THE COLUMBIA SOCIETY FOR COMPARATIVE PHILOSOPHY
Welcomes: KIM SUNGMOON (City University of Hong Kong)
With responses from: OMAR DAHBOUR (Hunter College & Graduate Center, CUNY)
Please join on November 8, 2019 at 5:30 for his lecture entitled,
BEYOND THE PLURALISM DILEMMA — A CONSTITUTIONAL RECONSTRUCTION OF CONFUCIAN DEMOCRACY
Recently, a group of scholars has challenged the moral legitimacy of Confucian democracy from a liberal philosophical standpoint.

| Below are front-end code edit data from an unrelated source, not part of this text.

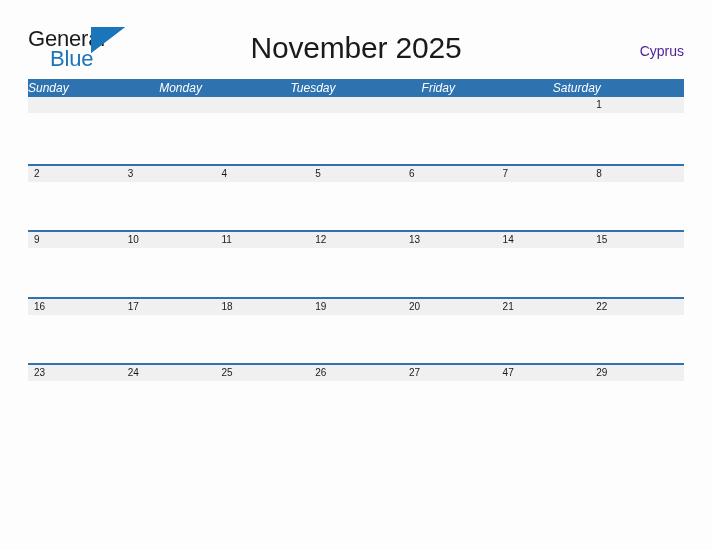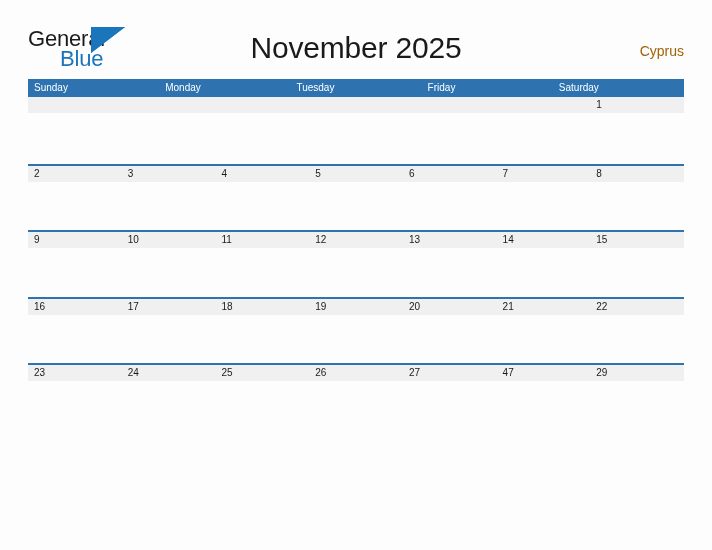--- a/index.html
+++ b/index.html
@@ -53,7 +53,6 @@
     letter-spacing: -0.2px;
     color: #1b75bb;
     line-height: 26px;
-    margin-left: 10px;
   }
   .logo-mark {
     position: absolute;

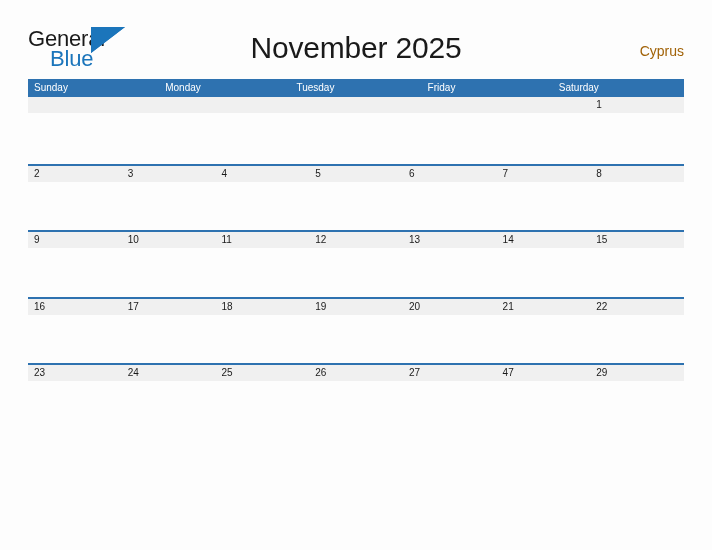--- a/index.html
+++ b/index.html
@@ -79,7 +79,7 @@
     right: 28px;
     top: 43px;
     font-size: 14px;
-    color: #a16207;
+    color: #4c1d95;
   }
 
   

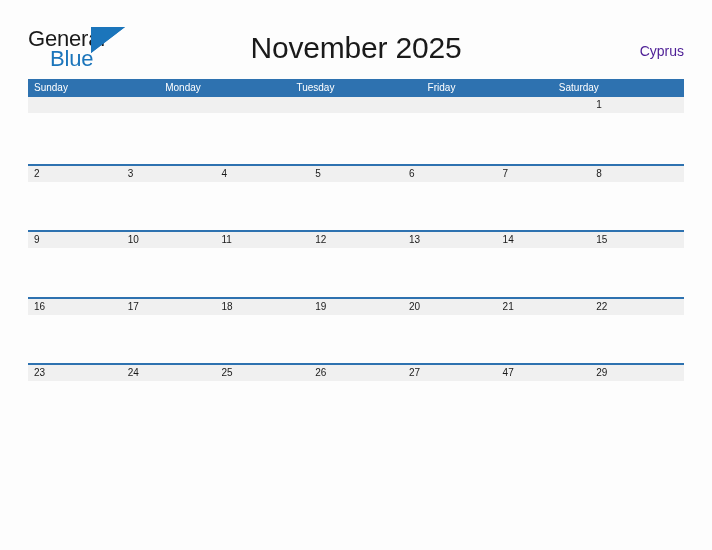--- a/index.html
+++ b/index.html
@@ -98,12 +98,12 @@
   .weekday {
     flex: 1 1 0;
     color: #ffffff;
-    font-size: 10px;
+    font-size: 12px;
     line-height: 18px;
-    padding-left: 6px;
     box-sizing: border-box;
     white-space: nowrap;
     overflow: hidden;
+    font-style: italic;
   }
 
   .week-row {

According to these scholars, including political liberals and moderate perfectionists, any attempt to create a Confucian democratic theory inevitably confronts a dilemma—let us call this the pluralism dilemma—with the following two horns: (a) a free society is characterized by the plurality of mutually incompatible, often conflicting, moral, philosophical, and religious doctrines that guide an individual’s conception of the good life and a truly democratic theory is required to accommodate as many reasonable conceptions of the good and comprehensive doctrines as possible and (b) a Confucian democratic theory gives a privileged normative standing to Confucianism over other competing comprehensive doctrines. This paper defends Confucian democracy against this pluralism challenge by articulating its political purpose and constitutional structure, which are commonly dismissed in the critics’ analytical frameworks.